Pedro empezó a darse la vuelta para marcharse, pero entonces se detuvo y volvió a mirarla.


–Casi se me olvida –dijo sacándose del bolsillo la bolsa de la tienda del pueblo–. Esto es para ti.


Paula la agarró, completamente perpleja.


–¿Qué es?


–Míralo.


Al abrir la bolsa y ver lo que había dentro se quedó sin respiración.


–Pero… ¿cómo lo has sabido?


–Vi cómo los mirabas.


Sacó los pendientes de la bolsa y volvió a observarlos, maravillada. Estaban hechos a mano con dos pequeñas esmeraldas rodeadas por hilos de plata. Se había enamorado de ellos nada más verlos, pero los ciento cincuenta euros que costaban estaban completamente fuera de su presupuesto.


Pedro, son preciosos –levantó la mirada hasta sus ojos–. Pero no lo entiendo.


Él se encogió de hombros con gesto relajado.


–Si hubieses ido con mi padre, estoy seguro de que te los habría comprado allí mismo, así que pensé que es lo que habría querido que hiciera yo.

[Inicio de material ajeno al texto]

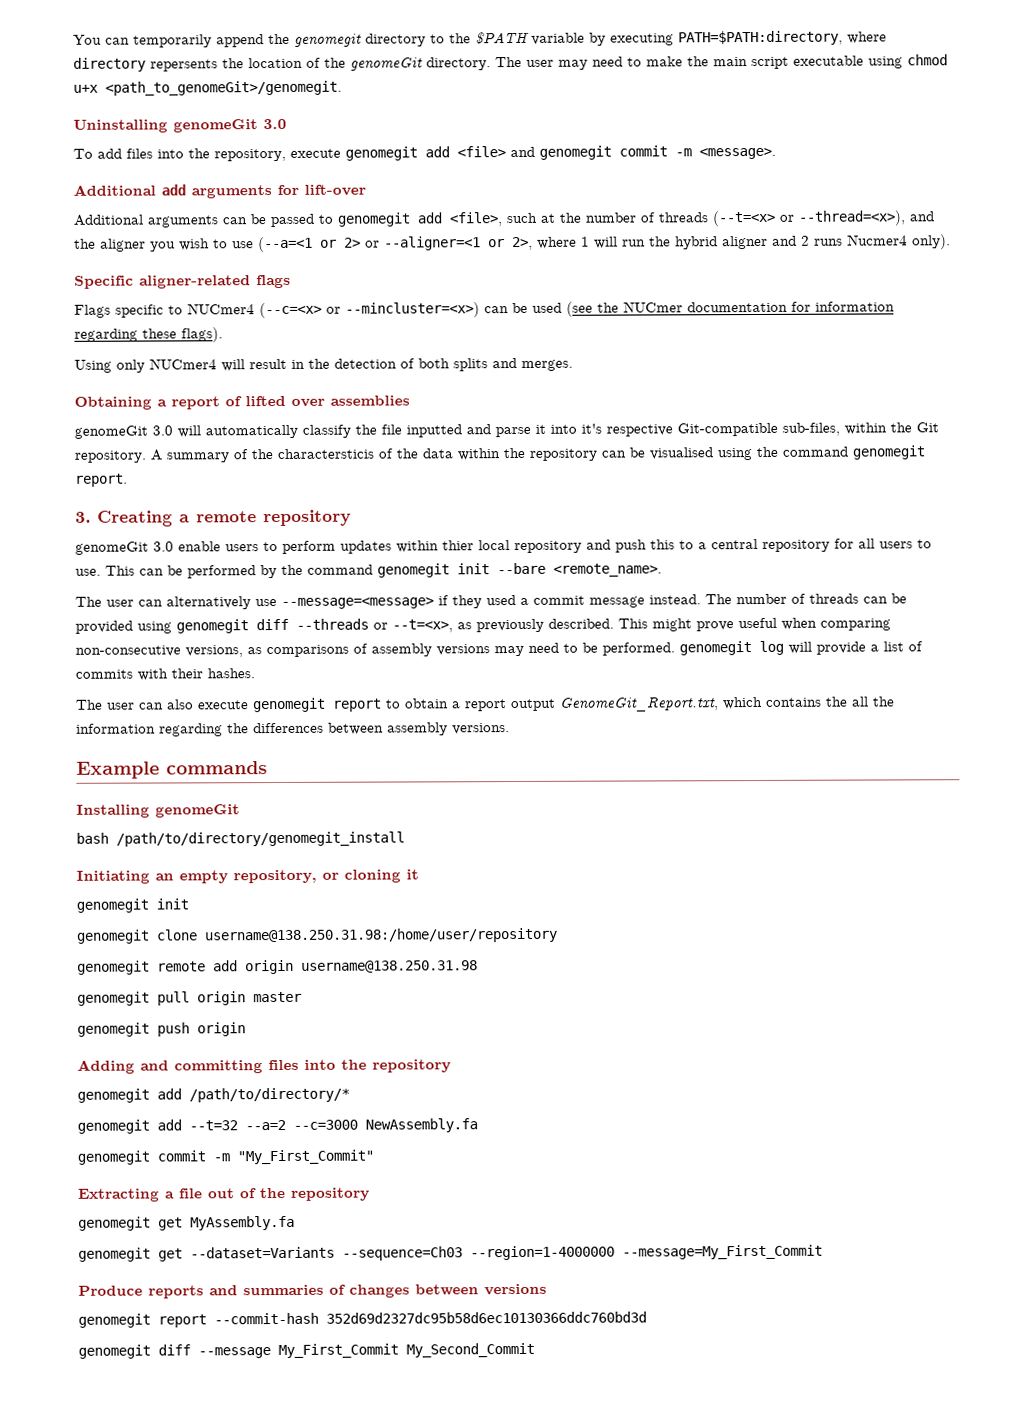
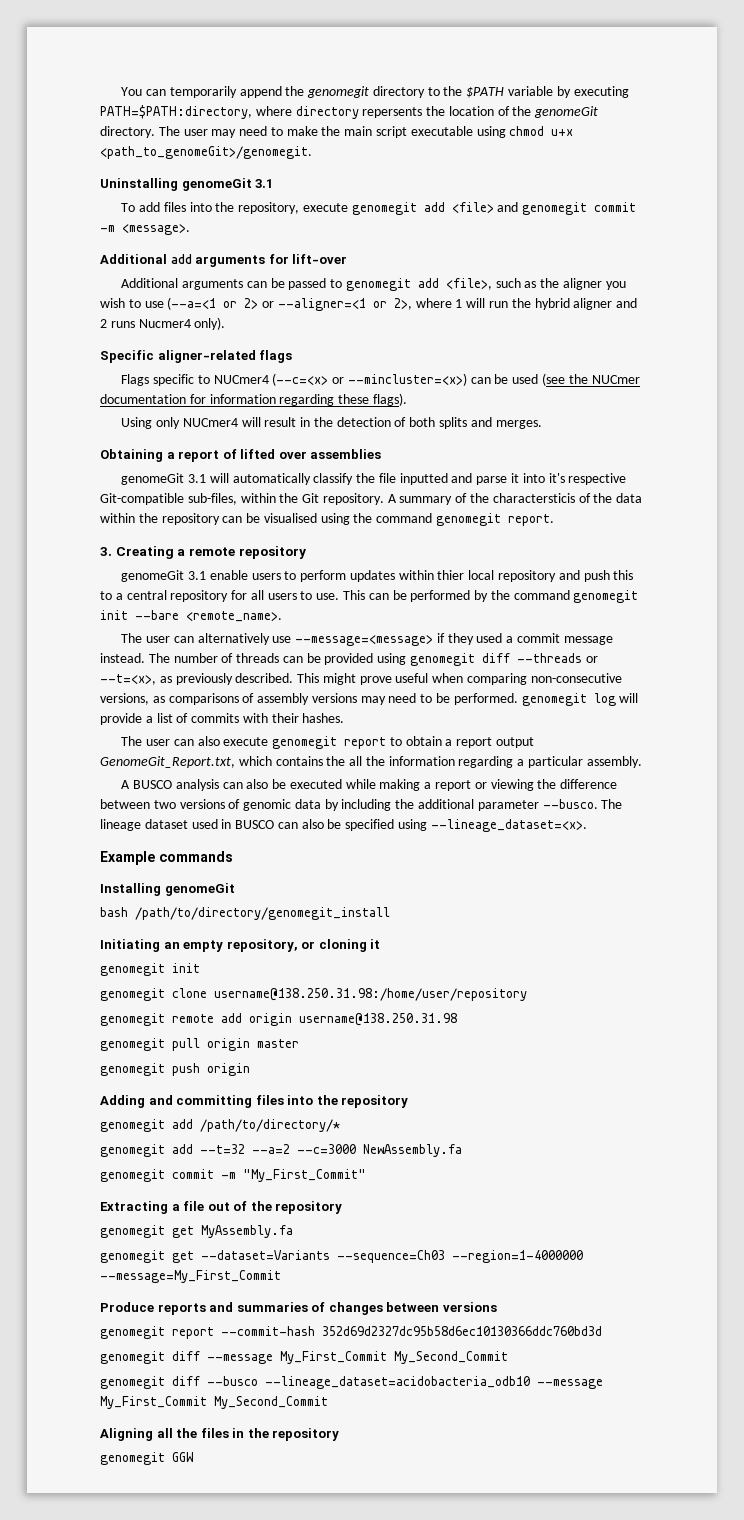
- Uninstalling genomeGit 3.0
+ Uninstalling genomeGit 3.1
- Additional arguments can be passed to genomegit add <file>, such at the number of threads (--t=<x> or --thread=<x>), and the aligner you wish to use (--a=<1 or 2> or --aligner=<1 or 2>, where 1 will run the hybrid aligner and 2 runs Nucmer4 only).
+ Additional arguments can be passed to genomegit add <file>, such as the aligner you wish to use (--a=<1 or 2> or --aligner=<1 or 2>, where 1 will run the hybrid aligner and 2 runs Nucmer4 only).
- genomeGit 3.0 will automatically classify the file inputted and parse it into it's respective Git-compatible sub-files, within the Git repository.
+ genomeGit 3.1 will automatically classify the file inputted and parse it into it's respective Git-compatible sub-files, within the Git repository.
- genomeGit 3.0 enable users to perform updates within thier local repository and push this to a central repository for all users to use.
+ genomeGit 3.1 enable users to perform updates within thier local repository and push this to a central repository for all users to use.
- The user can also execute genomegit report to obtain a report output GenomeGit_Report.txt, which contains the all the information regarding the differences between assembly versions.
+ The user can also execute genomegit report to obtain a report output GenomeGit_Report.txt, which contains the all the information regarding a particular assembly.
+ A BUSCO analysis can also be executed while making a report or viewing the difference between two versions of genomic data by including the additional parameter --busco. The lineage dataset used in BUSCO can also be specified using --lineage_dataset=<x>.
+ genomegit diff --busco --lineage_dataset=acidobacteria_odb10 --message My_First_Commit My_Second_Commit
+ Aligning all the files in the repository
+ genomegit GGW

No pudo evitar pensar que era un gesto importante. Muy significativo.


–No sé ni qué decir. Muchas gracias.


–Vamos, no es nada.


Era mucho.


Siempre le molestaba que Gabriel le comprara cosas porque tenía la sensación de que él creía que debía hacerlo para ganarse su cariño. Pero Pedro no tenía ninguna necesidad de hacerle un regalo; lo había hecho porque había querido. De corazón.


A punto de llorar de alegría y sin saber muy bien por qué le parecía tan importante, sonrió y le dijo:

–Tengo que irme. Gabriel estará a punto de llamarme por Skype.


–Claro. Hasta mañana.


Se quedó mirándolo hasta que lo vio desaparecer al final del pasillo. Había esperado hacerse amiga de Pedro porque sabía lo importante que era para Gabriel y ahora parecía que el deseo iba a hacerse realidad.